**DIRECTIONS:**
Where the line containing "2月: 520000 -> none" appears, end the copy there, keeping that line; start from the first line of the entries, copy exactly, and omit pictures.

_ _ _

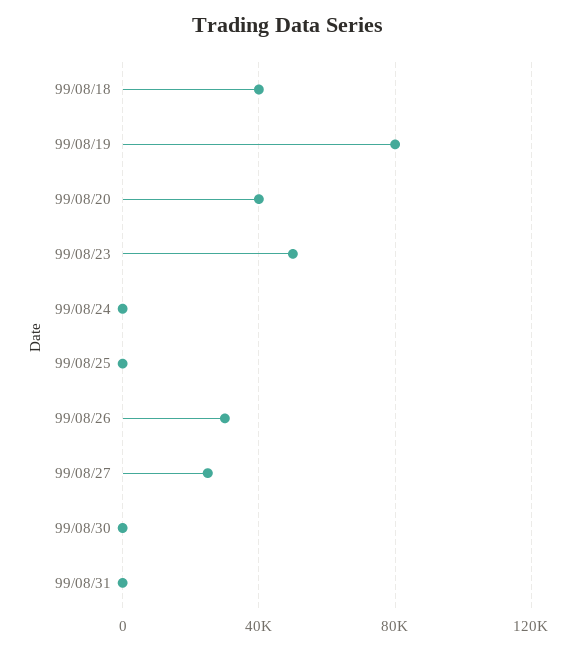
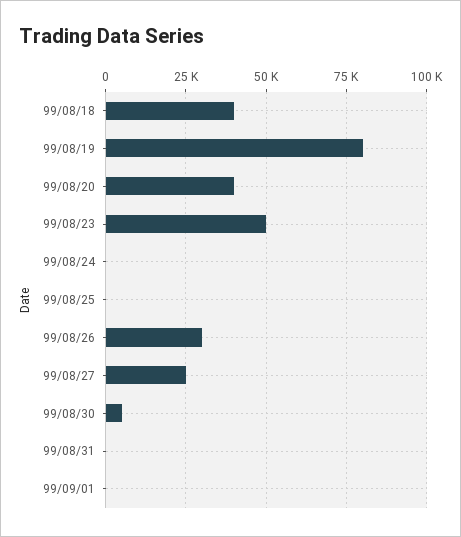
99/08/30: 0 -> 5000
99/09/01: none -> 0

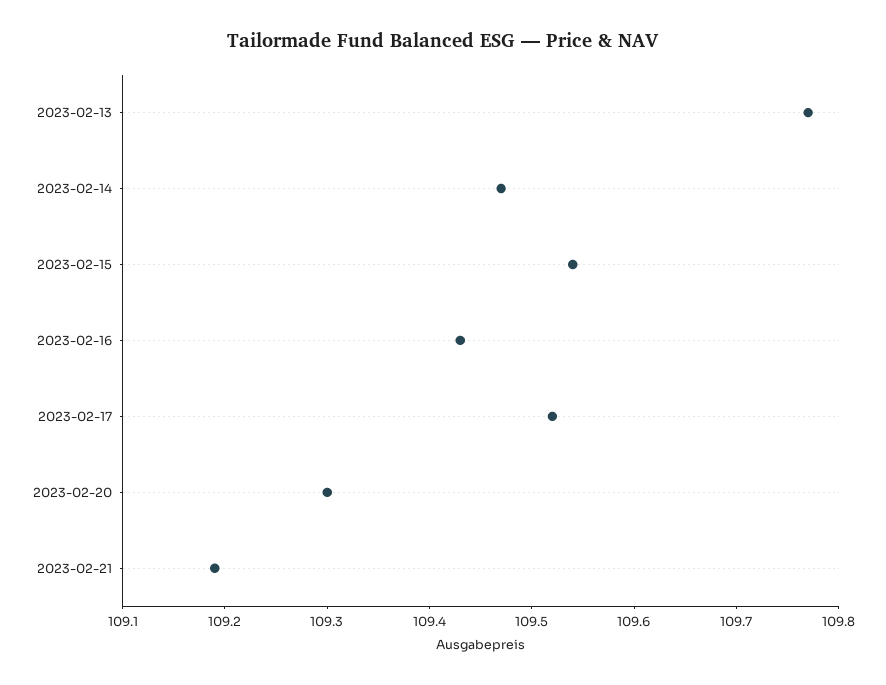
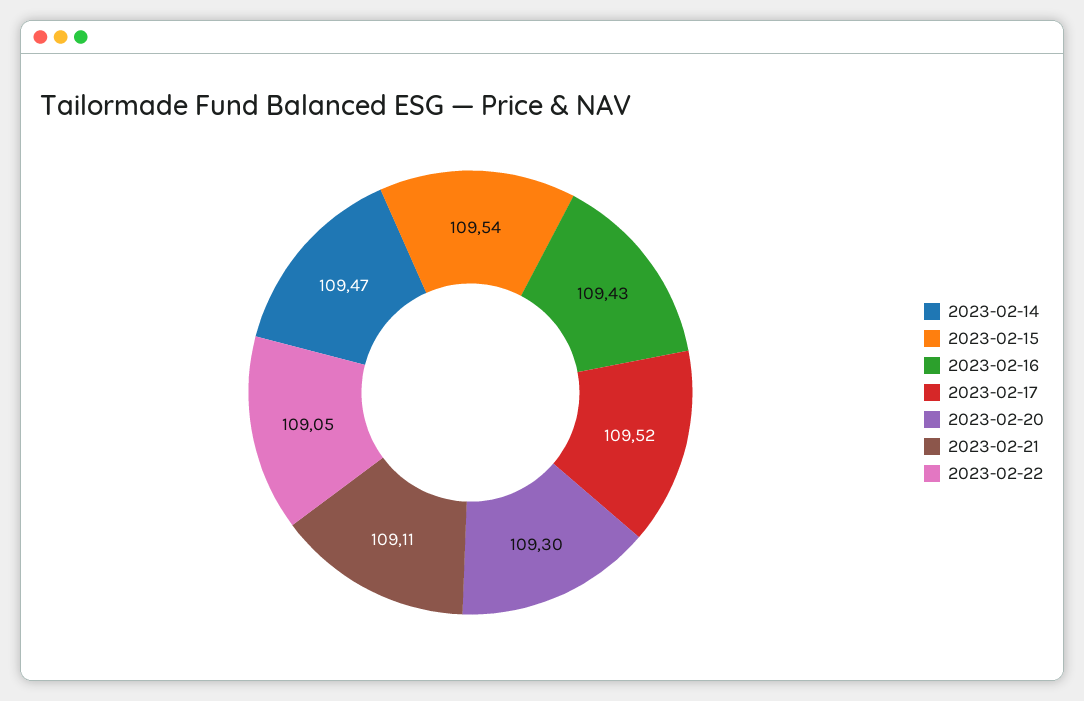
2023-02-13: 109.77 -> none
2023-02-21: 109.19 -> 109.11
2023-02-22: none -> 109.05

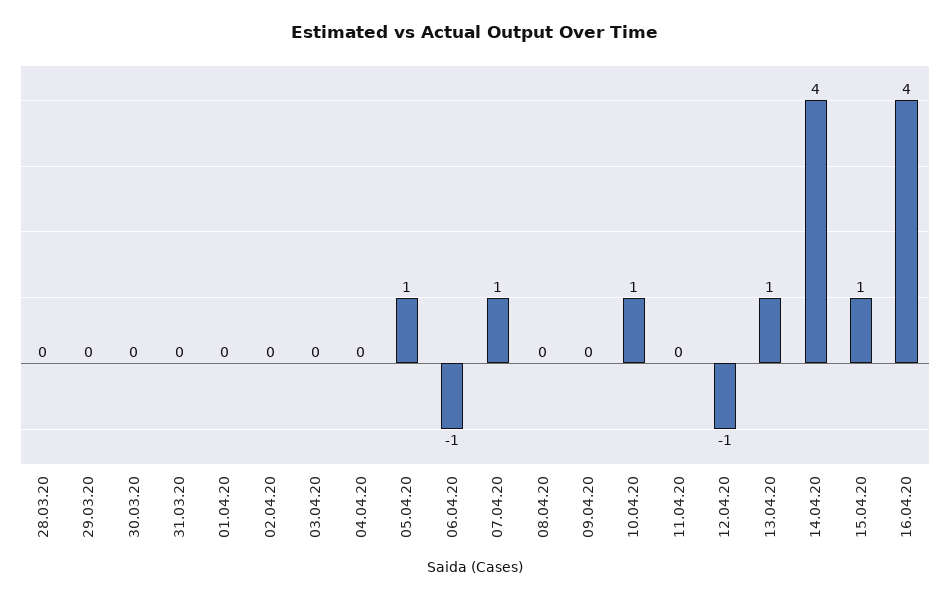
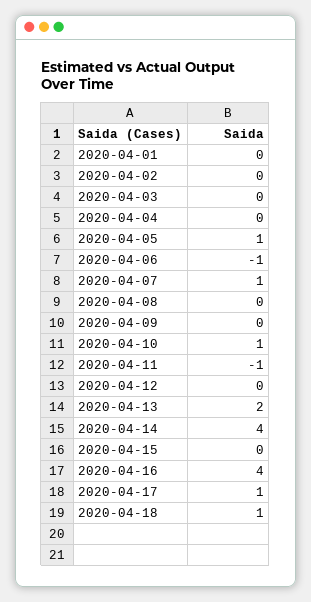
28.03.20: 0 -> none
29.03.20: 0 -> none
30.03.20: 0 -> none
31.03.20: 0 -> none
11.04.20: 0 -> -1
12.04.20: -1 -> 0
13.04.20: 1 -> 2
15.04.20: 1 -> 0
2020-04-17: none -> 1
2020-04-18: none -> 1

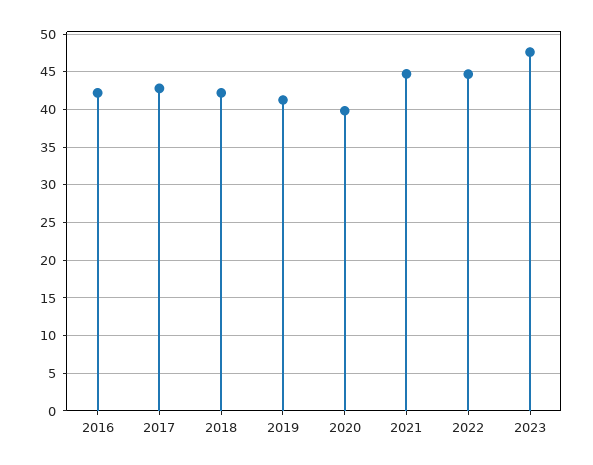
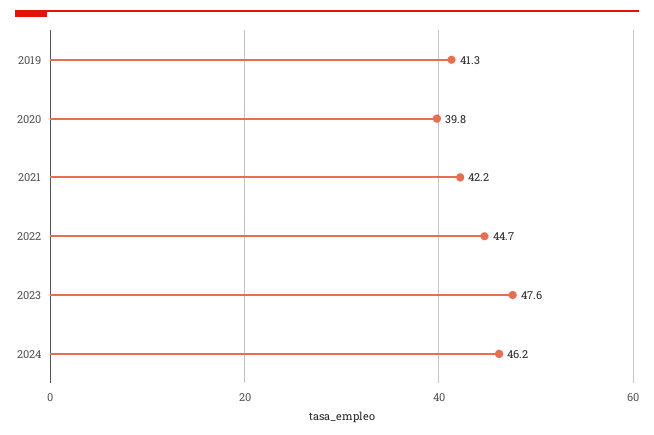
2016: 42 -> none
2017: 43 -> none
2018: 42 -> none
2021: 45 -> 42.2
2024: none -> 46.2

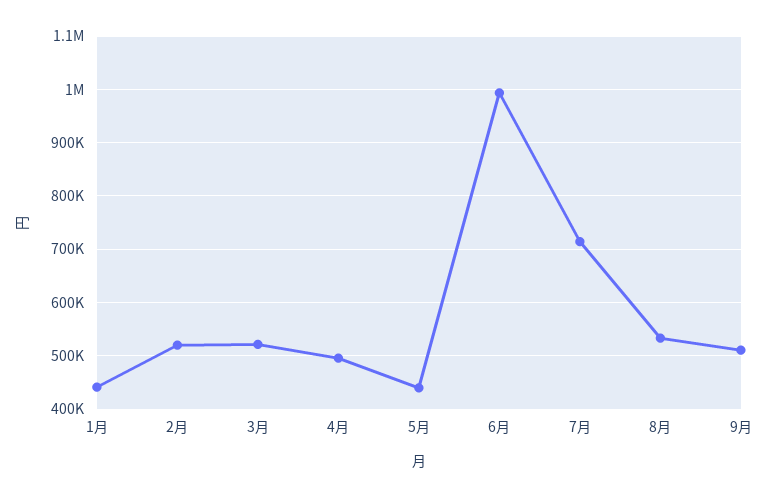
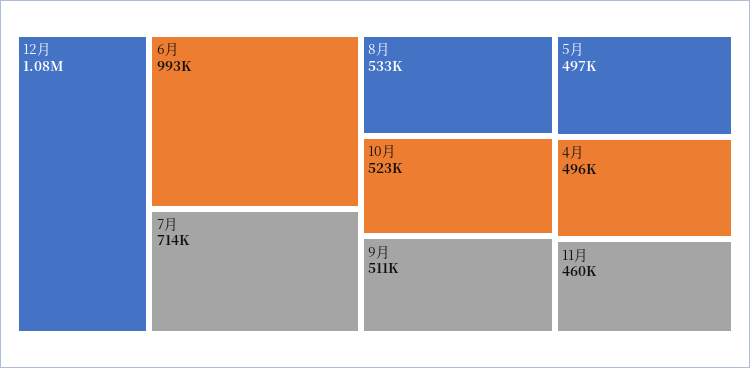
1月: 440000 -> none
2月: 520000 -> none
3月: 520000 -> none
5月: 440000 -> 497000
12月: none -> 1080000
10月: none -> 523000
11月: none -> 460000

_ _ _

**REPLY TO THE TASK:**
99/08/30: 0 -> 5000
99/09/01: none -> 0

2023-02-13: 109.77 -> none
2023-02-21: 109.19 -> 109.11
2023-02-22: none -> 109.05

28.03.20: 0 -> none
29.03.20: 0 -> none
30.03.20: 0 -> none
31.03.20: 0 -> none
11.04.20: 0 -> -1
12.04.20: -1 -> 0
13.04.20: 1 -> 2
15.04.20: 1 -> 0
2020-04-17: none -> 1
2020-04-18: none -> 1

2016: 42 -> none
2017: 43 -> none
2018: 42 -> none
2021: 45 -> 42.2
2024: none -> 46.2

1月: 440000 -> none
2月: 520000 -> none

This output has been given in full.